Judge Nelson rules in favor of the players


Status
Not open for further replies.
It pretty much follows party political lines even on this forum. If you are a liberal, the players needed to win. A conservative the other way. Liberal Judge=Liberal win! I would have made book on that.
Now that she ruled she has absolutely no clue on to what to do....It's hilarious. Chaos was predicted and Chaos we have. I wonder if she bought her judge position at Sears. Maybe she can go back and fix her stupidity under the warranty.
This is too much fun girly!
This is a riot.
O.K. Now the owners need to go nuclear. The bimbo Judge wants rules, give them to her.
1_The players now pay their own insurance plus that of their families.
2_The players pay their own transportation and lodging
3_FA cannot be signed and brought in until after the Team has a season BYE.
4_The CAP reverts to 25% less than 2010.
5_The players must be checked for Drugs at least once per week
6_There will be no Draft (I have been adamant that it would be stupid to Trade choices into 2012. Not this clinches it)
7_College players must have prove of attending and the only accepted document is a diploma.

Some tid-bits as an example. No union to fight any above.
DW Toys

Ummm... eventhough I am not I would be considered on the owner's side and I am not a conservative.

I don't think either side needs to win. I think both sides need to stop acting like idiots and come to the table to work out a deal that is beneficial to both sides. I think both sides are unreasonable.

My politics have nothing to do with this because the players' union was not like a blue collar union. It was the rich vs. the richer. There is no one fighting for the guy working for a minimum wage trying to get by. A large number of the players are Republicans and probably anti-union except when it serves them.
 
Personally, I don't agree with that. They should have extended for another 24-72 hours tried to counter the owner's offer to see if the owners were really willing to move or just doing it for PR. By starting the whole litigation process, it has guaranteed that a deal won't even be seriously discussed until both sides exhaust their appeals.

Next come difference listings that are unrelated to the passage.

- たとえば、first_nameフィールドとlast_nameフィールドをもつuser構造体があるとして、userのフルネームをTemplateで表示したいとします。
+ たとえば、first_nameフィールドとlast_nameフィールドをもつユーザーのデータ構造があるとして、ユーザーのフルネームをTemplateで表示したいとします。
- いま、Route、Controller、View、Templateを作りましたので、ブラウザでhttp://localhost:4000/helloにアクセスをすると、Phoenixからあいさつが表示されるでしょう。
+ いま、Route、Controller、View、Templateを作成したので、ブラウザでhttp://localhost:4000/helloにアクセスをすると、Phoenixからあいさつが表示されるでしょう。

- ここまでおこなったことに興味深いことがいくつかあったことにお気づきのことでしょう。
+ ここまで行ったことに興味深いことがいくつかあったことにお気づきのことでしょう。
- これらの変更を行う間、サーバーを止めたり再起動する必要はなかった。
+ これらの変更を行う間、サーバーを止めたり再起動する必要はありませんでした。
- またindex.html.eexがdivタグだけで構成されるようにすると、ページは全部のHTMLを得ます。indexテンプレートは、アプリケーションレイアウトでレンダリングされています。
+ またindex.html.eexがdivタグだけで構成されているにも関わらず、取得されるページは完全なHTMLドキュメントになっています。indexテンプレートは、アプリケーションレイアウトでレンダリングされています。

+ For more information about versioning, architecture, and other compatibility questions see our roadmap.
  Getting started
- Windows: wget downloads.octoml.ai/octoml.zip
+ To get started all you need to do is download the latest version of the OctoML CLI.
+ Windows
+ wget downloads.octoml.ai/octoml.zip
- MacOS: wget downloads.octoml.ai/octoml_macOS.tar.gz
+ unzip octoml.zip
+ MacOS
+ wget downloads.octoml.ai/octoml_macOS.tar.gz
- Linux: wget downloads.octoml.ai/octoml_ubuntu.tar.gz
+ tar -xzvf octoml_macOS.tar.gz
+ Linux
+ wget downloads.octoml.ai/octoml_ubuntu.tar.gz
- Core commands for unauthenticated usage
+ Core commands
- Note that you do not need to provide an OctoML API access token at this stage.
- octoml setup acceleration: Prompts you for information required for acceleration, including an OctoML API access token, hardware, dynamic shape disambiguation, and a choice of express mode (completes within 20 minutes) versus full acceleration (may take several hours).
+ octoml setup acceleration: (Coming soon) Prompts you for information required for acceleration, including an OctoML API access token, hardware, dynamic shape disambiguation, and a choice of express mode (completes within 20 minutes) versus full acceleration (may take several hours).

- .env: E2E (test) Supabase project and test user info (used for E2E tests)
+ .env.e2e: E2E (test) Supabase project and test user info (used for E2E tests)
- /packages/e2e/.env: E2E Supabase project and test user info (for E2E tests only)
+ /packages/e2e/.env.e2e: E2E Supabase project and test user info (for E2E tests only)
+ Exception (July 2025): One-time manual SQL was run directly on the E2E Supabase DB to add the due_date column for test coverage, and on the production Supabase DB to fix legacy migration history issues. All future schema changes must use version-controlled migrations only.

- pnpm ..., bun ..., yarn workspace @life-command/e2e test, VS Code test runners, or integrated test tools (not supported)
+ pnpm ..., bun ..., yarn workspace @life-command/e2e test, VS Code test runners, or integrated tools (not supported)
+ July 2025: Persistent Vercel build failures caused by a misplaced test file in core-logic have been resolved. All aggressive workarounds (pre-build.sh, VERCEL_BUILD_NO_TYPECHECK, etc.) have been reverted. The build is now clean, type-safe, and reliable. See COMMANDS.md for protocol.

After spending 17 days in mediation with the owners, I fail to see how another 2-3 would have made a huge difference, especially considering that the NFL's offer made no reference to the one concern - financial transparency- that the NFLPA had clearly stated they needed to see movement on if they were going to agree to another postponement.
 
After spending 17 days in mediation with the owners, I fail to see how another 2-3 would have made a huge difference, especially considering that the NFL's offer made no reference to the one concern - financial transparency- that the NFLPA had clearly stated they needed to see movement on if they were going to agree to another postponement.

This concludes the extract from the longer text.